However, having read it, I'm ambivalent. It's not really a popular work, although in many ways it's presented as one. Actually, it's two works in one -- the titular presentation, and a second, the "Essay on Phonetic Symbolism" -- both heavily annotated to show the development of them from the earliest drafts. All the strike-throughs and annotations make them heavy reading, even if the subject matter weren't already. In addition, there is a section on the manuscripts themselves, including some additional matter in the folio at the Bodleian, such as diagrams of consonant shifts, some of which have strike-throughs that indicate they were rejected but not discarded.
Quite honestly, the only part that's really of interest to the general public (as opposed to linguists and con-langers -- people who are into constructed languages as a hobby) is the Coda, in which the editors discuss the rise in interest in the systematic creation of functional languages as part of the worldbuilding of modern speculative fiction. Older authors would toss out words for alien species, or the equivalents to a few nouns and verbs in the imagined languages of their fictional peoples -- but only after Tolkien and The Lord of the Rings do we see people like Mark Okrand creating whole languages and fans voraciously seeking out every scrap of information on those languages, even seeking to learn them in order to converse on them.
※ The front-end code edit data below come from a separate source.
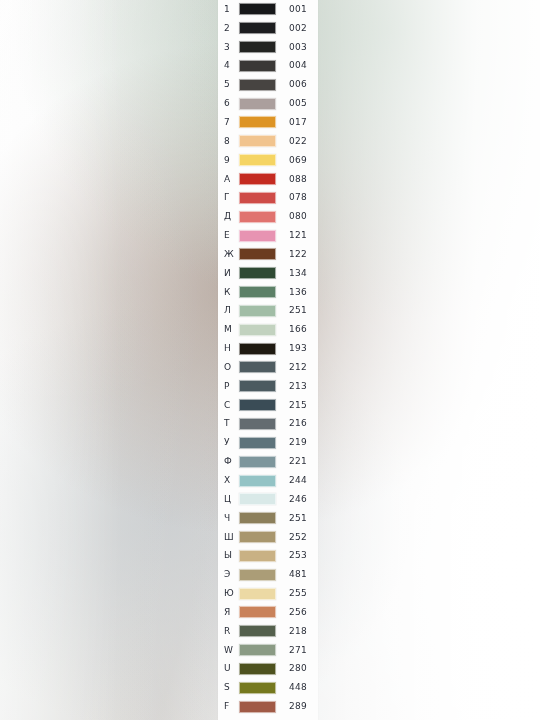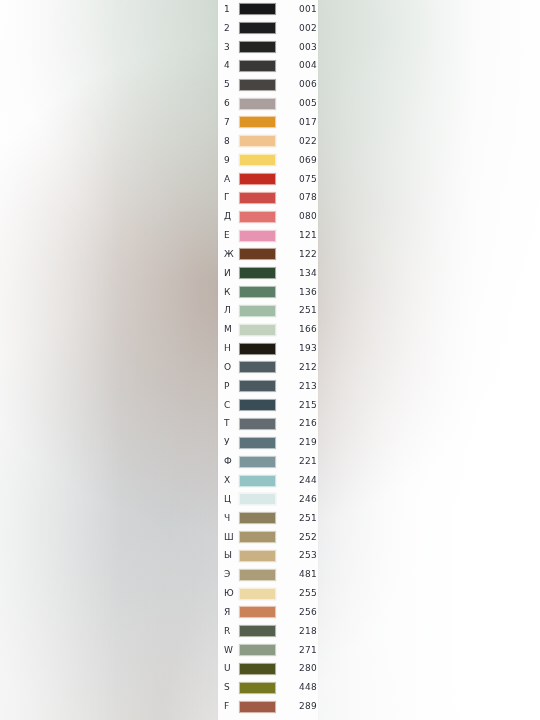--- a/index.html
+++ b/index.html
@@ -80,21 +80,21 @@
     border: 1px solid rgba(255,255,255,0.55);
     box-sizing: border-box;
     box-shadow: 0 0 0 0.5px rgba(0,0,0,0.06);
   }
   .row-code {
     flex: 1 1 auto;
     font-size: 9px;
     line-height: 1;
     color: #2b2f3a;
     text-align: left;
-    padding-left: 22px;
+    padding-left: 12px;
     letter-spacing: 0.3px;
   }
 </style>
 </head>
 <body>
 
 <div id="backdrop">
   <div id="backdrop-veil"></div>
 </div>
 
@@ -141,21 +141,21 @@
         <span class="row-code">022</span>
       </li>
       <li class="palette-row">
         <span class="row-key">9</span>
         <span class="row-swatch" style="background-color: rgb(245, 212, 99);"></span>
         <span class="row-code">069</span>
       </li>
       <li class="palette-row">
         <span class="row-key">А</span>
         <span class="row-swatch" style="background-color: rgb(196, 43, 33);"></span>
-        <span class="row-code">075</span>
+        <span class="row-code">088</span>
       </li>
       <li class="palette-row">
         <span class="row-key">Г</span>
         <span class="row-swatch" style="background-color: rgb(206, 76, 72);"></span>
         <span class="row-code">078</span>
       </li>
       <li class="palette-row">
         <span class="row-key">Д</span>
         <span class="row-swatch" style="background-color: rgb(224, 115, 111);"></span>
         <span class="row-code">080</span>

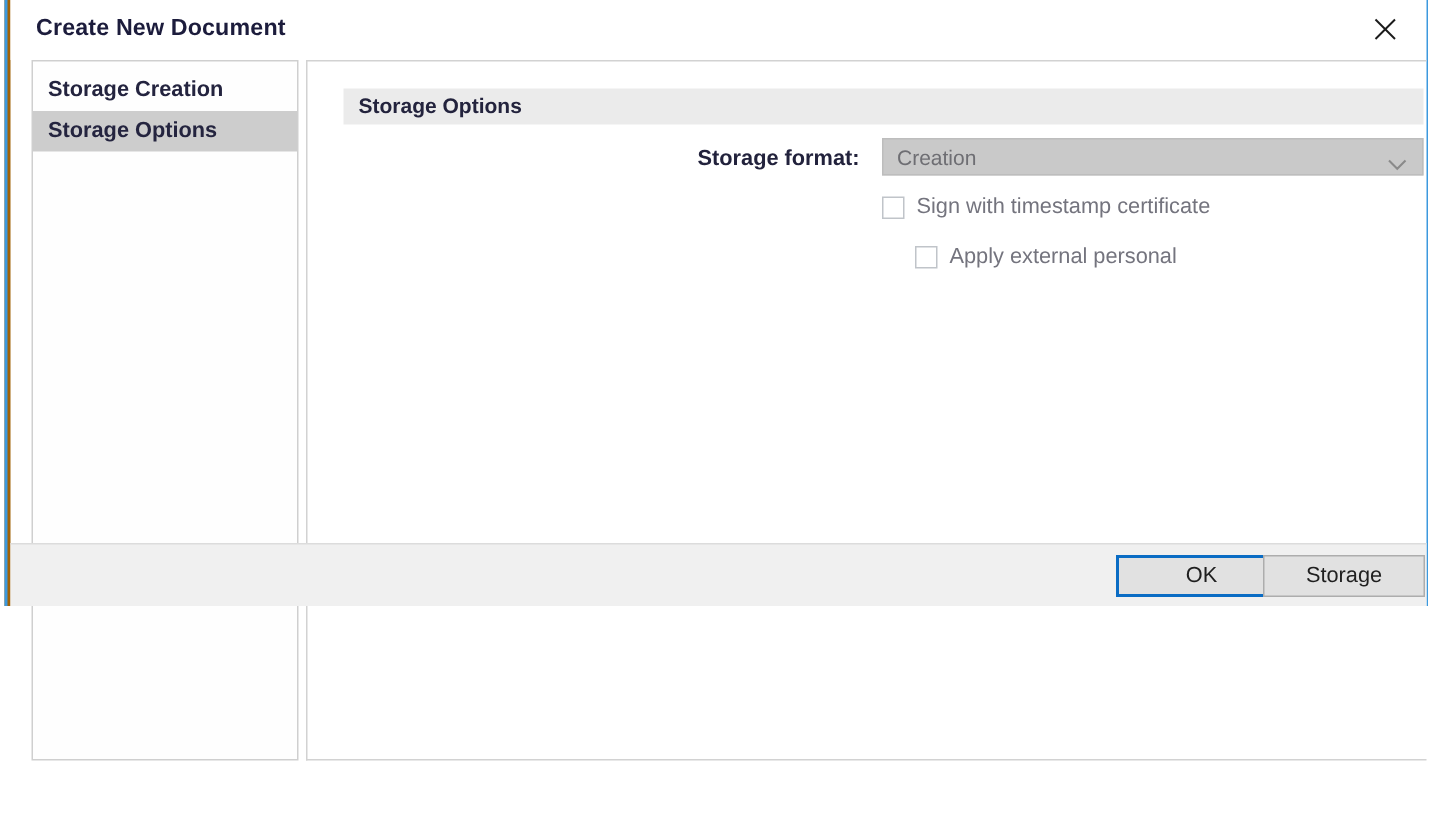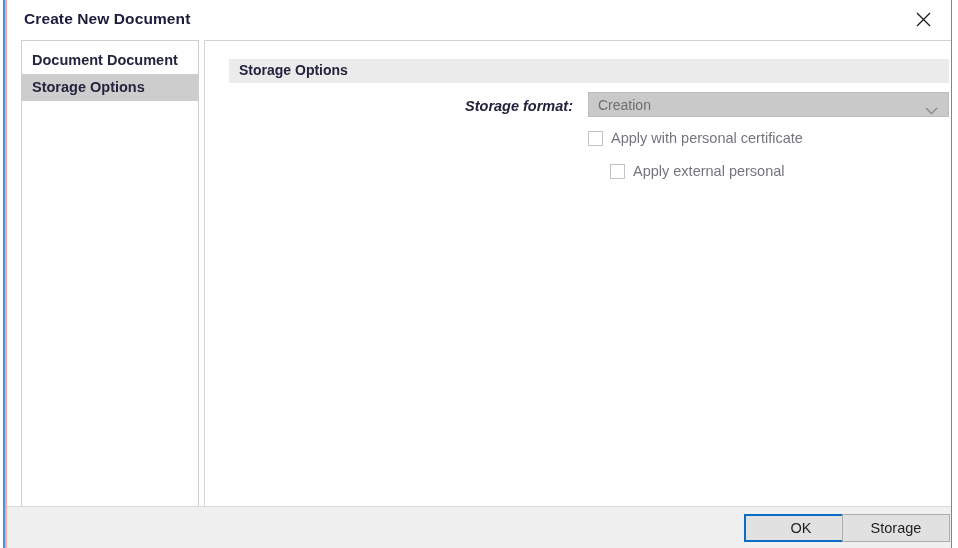--- a/index.html
+++ b/index.html
@@ -13,25 +13,25 @@
     font-family: "Liberation Sans", sans-serif;
     overflow: hidden;
   }
 
   
   #window-frame {
     position: absolute;
     left: 3px;
     top: 0px;
     width: 949px;
-    height: 548px;
+    height: 404px;
     box-sizing: border-box;
     border-left: 2px solid #3c99de;
     border-right: 3px solid #3c99de;
-    background: #fca5a5;
+    background: #a16207;
   }
   #window-inner {
     position: absolute;
     left: 2px;
     top: 0;
     right: 3px;
     bottom: 0;
     background: #ffffff;
   }
 
@@ -128,21 +128,20 @@
   #storage-format-label {
     position: absolute;
     left: 0px;
     top: 57px;
     width: 368px;
     text-align: right;
     font-size: 14.5px;
     font-weight: bold;
     color: #22223c;
     white-space: nowrap;
-    font-style: italic;
   }
   #storage-format-select {
     position: absolute;
     left: 383px;
     top: 51px;
     width: 361px;
     height: 25px;
     box-sizing: border-box;
     background: #c9c9c9;
     border: 1px solid #bdbdbd;
@@ -236,21 +235,21 @@
           <svg width="15" height="15" viewBox="0 0 15 15">
             <line x1="1" y1="1" x2="14" y2="14" stroke="#1b1b1b" stroke-width="1.3"></line>
             <line x1="14" y1="1" x2="1" y2="14" stroke="#1b1b1b" stroke-width="1.3"></line>
           </svg>
         </span>
       </div>
     </div>
 
     <div id="sidebar-panel">
       <div class="sidebar-item">
-        <span>Document Document</span>
+        <span>Storage Creation</span>
       </div>
       <div class="sidebar-item selected">
         <span>Storage Options</span>
       </div>
     </div>
 
     <div id="content-panel">
 
       <div id="section-header">
         <div id="section-header-label">Storage Options</div>
@@ -262,21 +261,21 @@
         <div id="storage-format-value">Creation</div>
         <span id="storage-format-arrow">
           <svg width="13" height="8" viewBox="0 0 13 8">
             <polyline points="1,1 6.5,6.5 12,1" fill="none" stroke="#8a8a8a" stroke-width="1.4"></polyline>
           </svg>
         </span>
       </div>
 
       <div class="checkbox-row" id="sign-cert-row">
         <span class="checkbox-box"></span>
-        <span class="checkbox-label">Apply with personal certificate</span>
+        <span class="checkbox-label">Sign with timestamp certificate</span>
       </div>
 
       <div class="checkbox-row" id="timestamp-row">
         <span class="checkbox-box"></span>
         <span class="checkbox-label">Apply external personal</span>
       </div>
 
     </div>
 
     <div id="footer">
(One additional note for Goodreads recordkeeping -- in addition to the numbered pages, which are credited as read by Goodreads, there is a Foreword and lengthy Introduction of almost fifty pages enumerated with Roman numerals, that are not counted by Goodreads. Both of them include enough interesting material on Tolkien's languages in the context of his Secondary Worlds that it's completely worth plowing through them, even if you don't get any credit for them).